FGRPB1G work shortage

Gary Roberts
Gary Roberts
Moderator
Joined: 9 Feb 05
Posts: 5845
Credit: 109956260620
RAC: 31303876

Link wrote:I meant setting

Link wrote:
I meant setting additional 0.15 (or more) days limits BOINC scheduler requests to 1 hour after finishing a WU (unless you also disable network access)

This doesn't make sense to me.  How could making a 0.15 (or more) days addition to the cache size cause a 1 hour limit to scheduler requests?  And how could disabling network access override this limiting action?  And what is the relevance of "after finishing a WU"??  Surely work requests will continue (subject to any imposed back-offs) for as long as the work on hand is less than what the cache size specifies, irrespective of whether tasks in progress are finishing or not??

Link wrote:
... you can't stop BOINC from reporting tasks latest 1 hour after the result file was uploaded

I haven't made any comment about reporting completed work.  I'm very happy for BOINC to do its own thing with reporting.

My aim is to minimise my impact on the scheduler if possible.  When work completes, uploading of results is handled by an upload server, not the scheduler.  In my experience, if no work fetch is needed when a task completes, BOINC seems to accumulate around 6 to 10 of them before reporting is attempted.  In many cases this is quite a deal longer than 1 hour and I'm happy with that.  My main concern is with work fetch which has a much greater impact on the scheduler.  Ask yourself this question.  Which has the lower impact, a single request for 30 new tasks followed by 3 hours of silence  -OR-  30 individual requests for single tasks each time, spread over the same total time period?  It used to be easy to get 20-30 tasks in a single fetch event.  Not possible with the current situation.
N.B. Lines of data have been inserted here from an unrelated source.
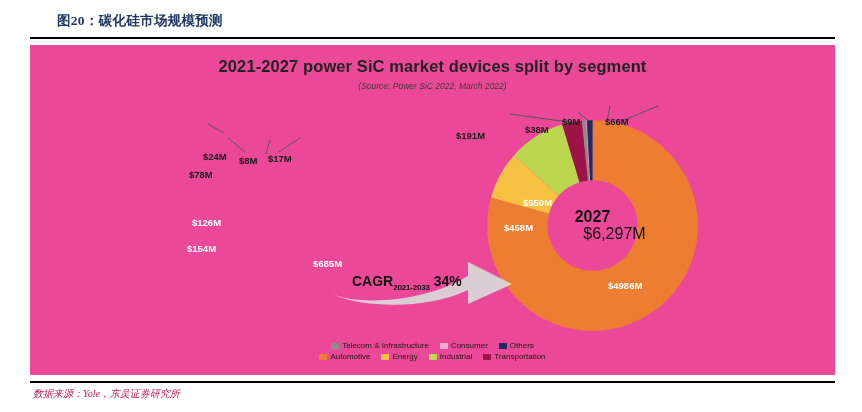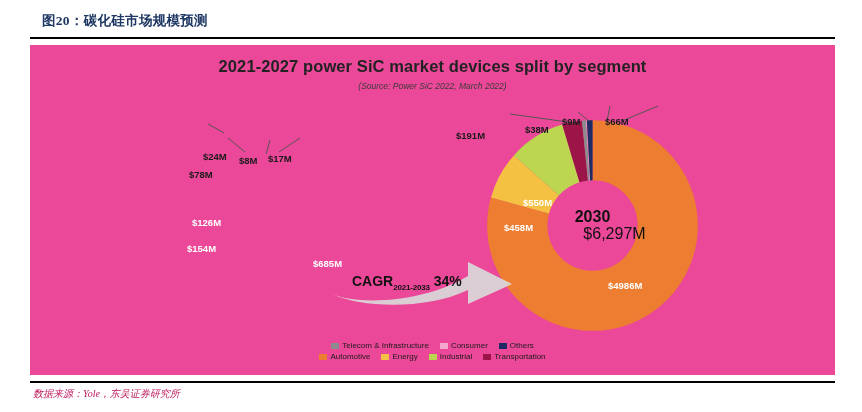--- a/index.html
+++ b/index.html
@@ -24,7 +24,7 @@
   
   .fig-header {
     position: absolute;
-    left: 30px;
+    left: 45px;
     top: 12px;
     width: 800px;
     padding-left: 12px;

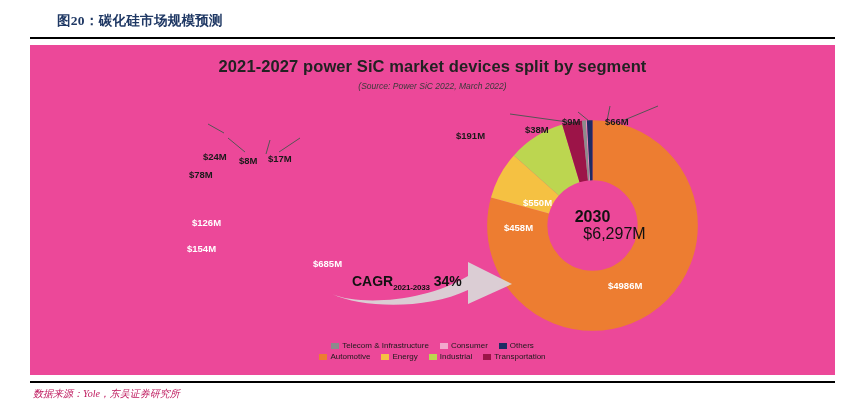--- a/index.html
+++ b/index.html
@@ -240,7 +240,7 @@
         </g>
       </svg>
       <div class="donut-center">
-        <div class="donut-year">2030</div>
+        <div class="donut-year">2027</div>
         <div class="donut-total">$6,297M</div>
       </div>
     </div>

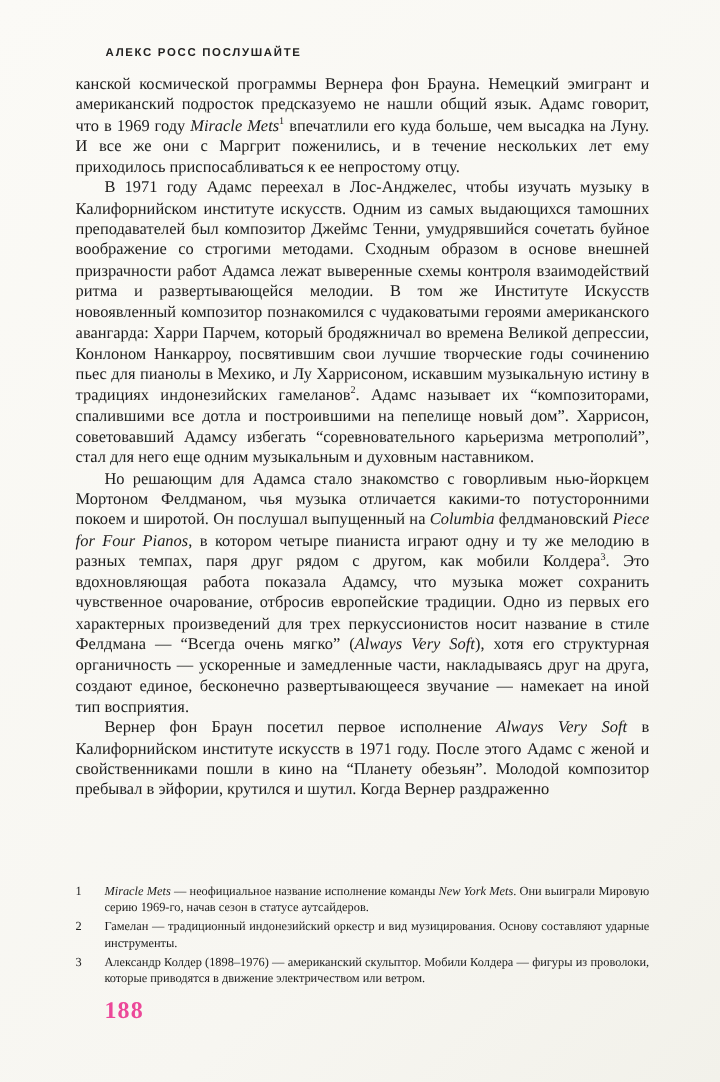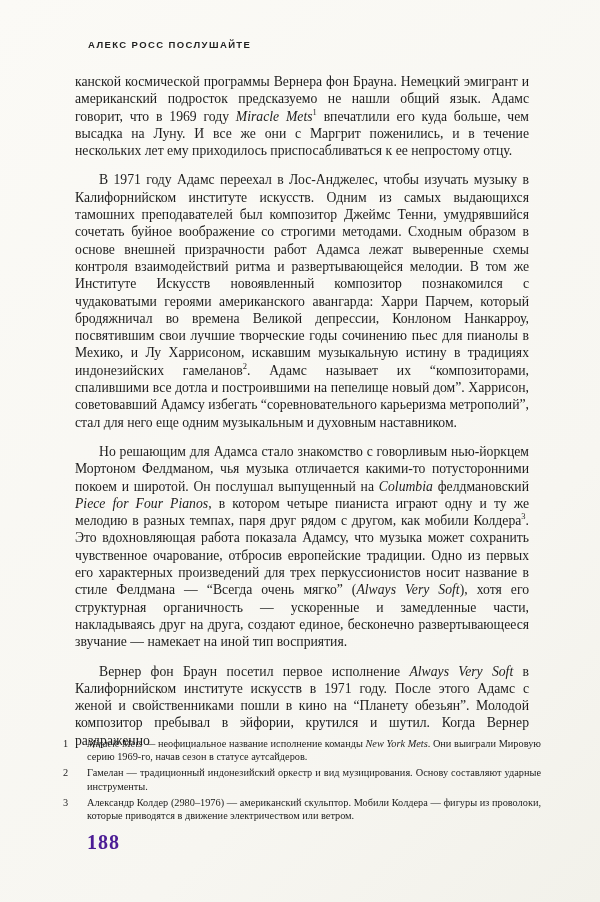--- a/index.html
+++ b/index.html
@@ -22,7 +22,7 @@
     font-size:13.7px; line-height:17.3px;
     text-align:justify;
   }
-  .body-text p{margin:12px; padding:0;}
+  .body-text p{margin:0; padding:0;}
   .body-text p.indent{text-indent:24px;}
   sup{
     font-size:0.62em; line-height:0; vertical-align:super;

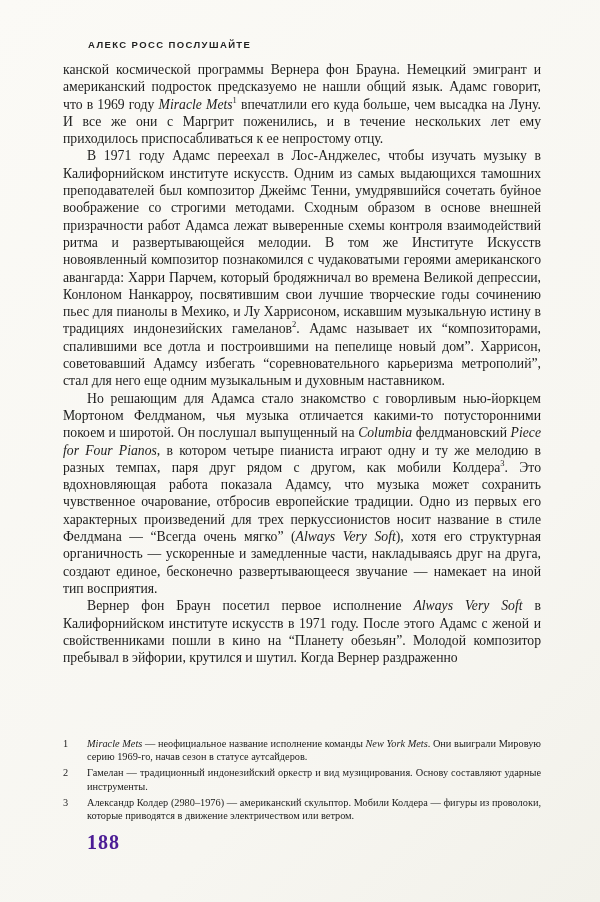--- a/index.html
+++ b/index.html
@@ -64,7 +64,7 @@
     </div>
     <div class="footnote">
       <span class="fn-num">3</span>
-      <span class="fn-text"><span>Александр Колдер (2980–1976) — американский скульптор. Мобили Колдера — фигуры из проволоки, которые приводятся в движение электричеством или ветром.</span></span>
+      <span class="fn-text"><span>Александр Колдер (1898–1976) — американский скульптор. Мобили Колдера — фигуры из проволоки, которые приводятся в движение электричеством или ветром.</span></span>
     </div>
   </div>
 

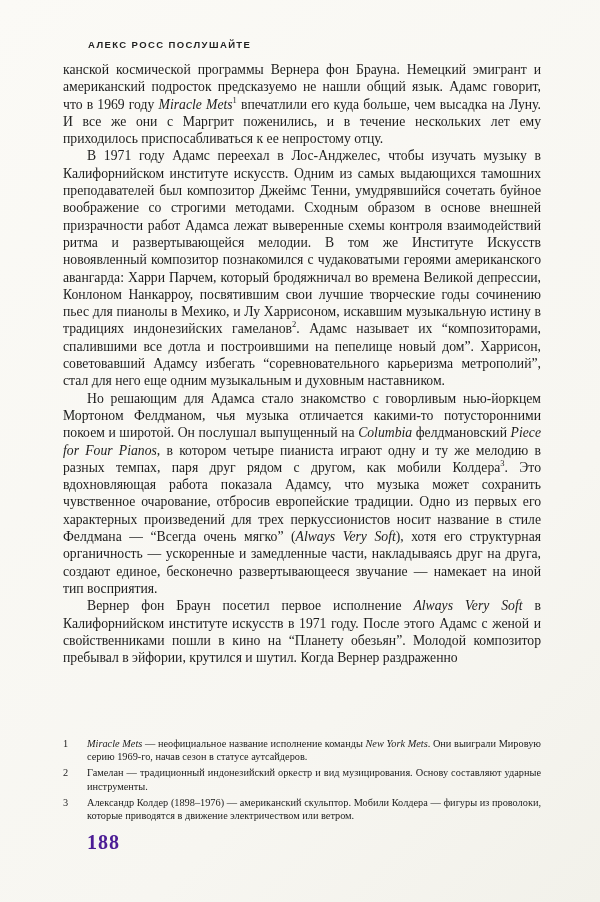--- a/index.html
+++ b/index.html
@@ -38,7 +38,7 @@
   .page-number{
     position:absolute; top:831px; left:87px;
     font-weight:bold; font-size:20px; letter-spacing:1px;
-    color:#4c1d95;
+    color:#ec4899;
   }
 </style>
 </head>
Way back when I first started adding lots of hosts, I thought about how to minimise impact.  Getting the required work with the smallest number of scheduler requests was one way to do that.  The other was to 'download once and deploy' rather than allow each individual host to download their own personal copies of the exact same set of files.  My scripts were designed with that in mind.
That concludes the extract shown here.